Figure 4
End view of failures in compression across the grain, showing splitting of the ends of the test specimens.
| TABLE IV | ||
|---|---|---|
| RESULTS OF COMPRESSION TESTS ACROSS THE GRAIN ON 51 WOODS IN GREEN CONDITION, AND COMPARISON WITH WHITE OAK | ||
| (U. S. Forest Service) | ||
| COMMON NAME OF SPECIES | Fibre stress at elastic limit perpendicular to grain | Fiber stress in per cent of white oak, or 853 pounds per sq. in. |
| Lbs. per sq. inch | Per cent | |
| Osage orange | 2,260 | 265.0 |
| Honey locust | 1,684 | 197.5 |
| Black locust | 1,426 | 167.2 |
| Post oak | 1,148 | 134.6 |
| Pignut hickory | 1,142 | 133.9 |
| Water hickory | 1,088 | 127.5 |
| Shagbark hickory | 1,070 | 125.5 |
| Mockernut hickory | 1,012 | 118.6 |
| Big shellbark hickory | 997 | 116.9 |
| Bitternut hickory | 986 | 115.7 |
| Nutmeg hickory | 938 | 110.0 |
| Yellow oak | 857 | 100.5 |
| White oak | 853 | 100.0 |
| Bur oak | 836 | 98.0 |
| White ash | 828 | 97.1 |
| Red oak | 778 | 91.2 |
| Sugar maple | 742 | 87.0 |
| Rock elm | 696 | 81.6 |
| Beech | 607 | 71.2 |
| Slippery elm | 599 | 70.2 |
| Redwood | 578 | 67.8 |
| Bald cypress | 548 | 64.3 |
| Red maple | 531 | 62.3 |
| Hackberry | 525 | 61.6 |
| Incense cedar | 518 | 60.8 |
| Hemlock | 497 | 58.3 |
| Longleaf pine | 491 | 57.6 |
| Tamarack | 480 | 56.3 |
| Silver maple | 456 | 53.5 |
| Yellow birch | 454 | 53.2 |
| Tupelo | 451 | 52.9 |
| Black cherry | 444 | 52.1 |
| Sycamore | 433 | 50.8 |
| Douglas fir | 427 | 50.1 |
| Cucumber tree | 408 | 47.8 |
| Shortleaf pine | 400 | 46.9 |
| Red pine | 358 | 42.0 |
| Sugar pine | 353 | 41.1 |
| White elm | 351 | 41.2 |
| Western yellow pine | 348 | 40.8 |
| Lodgepole pine | 348 | 40.8 |
| Red spruce | 345 | 40.5 |
| White pine | 314 | 36.8 |
| Engelman spruce | 290 | 34.0 |
| Arborvitæ | 288 | 33.8 |
| Largetooth aspen | 269 | 31.5 |
| White spruce | 262 | 30.7 |
| Butternut | 258 | 30.3 |
| Buckeye (yellow) | 210 | 24.6 |
| Basswood | 209 | 24.5 |
| Black willow | 193 | 22.6 |
When wood is used for columns, props, posts, and spokes, the weight of the load tends to shorten the material endwise.

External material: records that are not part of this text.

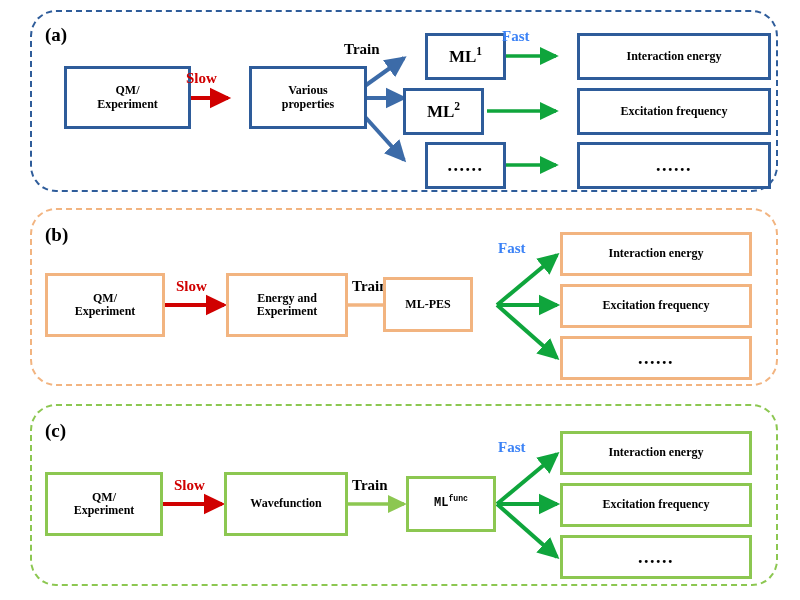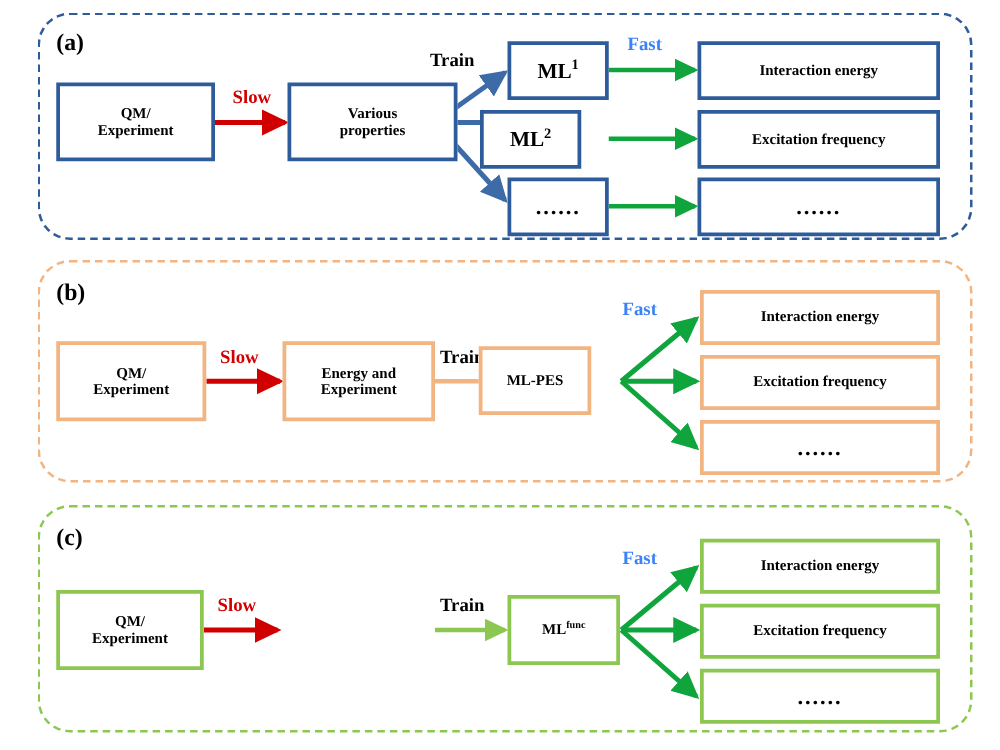--- a/index.html
+++ b/index.html
@@ -43,21 +43,21 @@
     display:flex;
     align-items:center;
     justify-content:center;
     text-align:center;
     font-family:"Liberation Serif", serif;
     font-weight:bold;
     color:#000000;
     line-height:1.12;
     padding:0 3px;
   }
-  .b-blue  {border-color:#2E5C9A;border-width:3px;}
+  .b-blue  {border-color:#2E5C9A;border-width:3px;margin-left:19px;}
   .b-orange{border-color:#F2B480;border-width:3px;}
   .b-green {border-color:#8CC751;border-width:3px;}
 
   .box .txt{display:block;}
   .fs16{font-size:12px;}
   .fs17{font-size:17px;}
   .dots{letter-spacing:1.5px;font-size:18px;font-weight:bold;}
 
   sup{font-size:0.68em;vertical-align:super;line-height:0;font-weight:bold;}
 
@@ -133,21 +133,21 @@
 
   <div class="box b-blue fs16" style="left:45px;top:66px;width:127px;height:63px;">
     <span>
       <span class="txt">QM/</span>
       <span class="txt">Experiment</span>
     </span>
   </div>
 
   <div class="edge-label lbl-slow" style="left:186px;top:70px;">Slow</div>
 
-  <div class="box b-blue fs16" style="left:230px;top:66px;width:136px;height:63px;">
+  <div class="box b-blue fs16" style="left:230px;top:66px;width:118px;height:63px;">
     <span>
       <span class="txt">Various</span>
       <span class="txt">properties</span>
     </span>
   </div>
 
   <div class="edge-label lbl-train" style="left:344px;top:41px;">Train</div>
 
   <div class="box b-blue fs17" style="left:406px;top:33px;width:81px;height:47px;">
     <span><span>ML</span><sup>1</sup></span>
@@ -215,24 +215,27 @@
 
   <div class="box b-green fs16" style="left:45px;top:472px;width:118px;height:64px;">
     <span>
       <span class="txt">QM/</span>
       <span class="txt">Experiment</span>
     </span>
   </div>
 
   <div class="edge-label lbl-slow" style="left:174px;top:477px;">Slow</div>
 
+  <div class="box b-green fs16" style="left:224px;top:472px;width:124px;height:64px;">
+    <span class="txt">Wavefunction</span>
+  </div>
 
   <div class="edge-label lbl-train" style="left:352px;top:477px;">Train</div>
 
-  <div class="box b-green fs16" style="left:406px;top:476px;width:90px;height:56px;">
+  <div class="box b-green fs16" style="left:406px;top:476px;width:90px;height:56px;font-family:Liberation Mono, monospace;">
     <span><span>ML</span><sup>func</sup></span>
   </div>
 
   <div class="edge-label lbl-fast" style="left:498px;top:439px;">Fast</div>
 
   <div class="box b-green fs16" style="left:560px;top:431px;width:192px;height:44px;">
     <span>Interaction energy</span>
   </div>
   <div class="box b-green fs16" style="left:560px;top:483px;width:192px;height:44px;">
     <span>Excitation frequency</span>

This is endwise compression, or compression parallel to the grain. In the case of long columns, that is, pieces in which the length is very great compared with their diameter, the failure is by sidewise bending or flexure, instead of by crushing or splitting. ([See Fig. 5].) A familiar instance of this action is afforded by a flexible walking-stick. If downward pressure is exerted with the hand on the upper end of the stick placed vertically on the floor, it will be noted that a definite amount of force must be applied in each instance before decided flexure takes place. After this point is reached a very slight increase of pressure very largely increases the deflection, thus obtaining so great a leverage about the middle section as to cause rupture.
Figure 5
Testing a buggy spoke in endwise compression, illustrating the failure by sidewise bending of a long column fixed only at the lower end. Photo by U. S. Forest Service
The lateral bending of a column produces a combination of bending with compressive stress over the section, the compressive stress being maximum at the section of greatest deflection on the concave side. The convex surface is under tension, as in an ordinary beam test. ([See Fig. 6].) If the same stick is braced in such a way that flexure is prevented, its supporting strength is increased enormously, since the compressive stress acts uniformly over the section, and failure is by crushing or splitting, as in small blocks. In all columns free to bend in any direction the deflection will be seen in the direction in which the column is least stiff. This sidewise bending can be overcome by making pillars and columns thicker in the middle than at the ends, and by bracing studding, props, and compression members of trusses. The strength of a column also depends to a considerable extent upon whether the ends are free to turn or are fixed.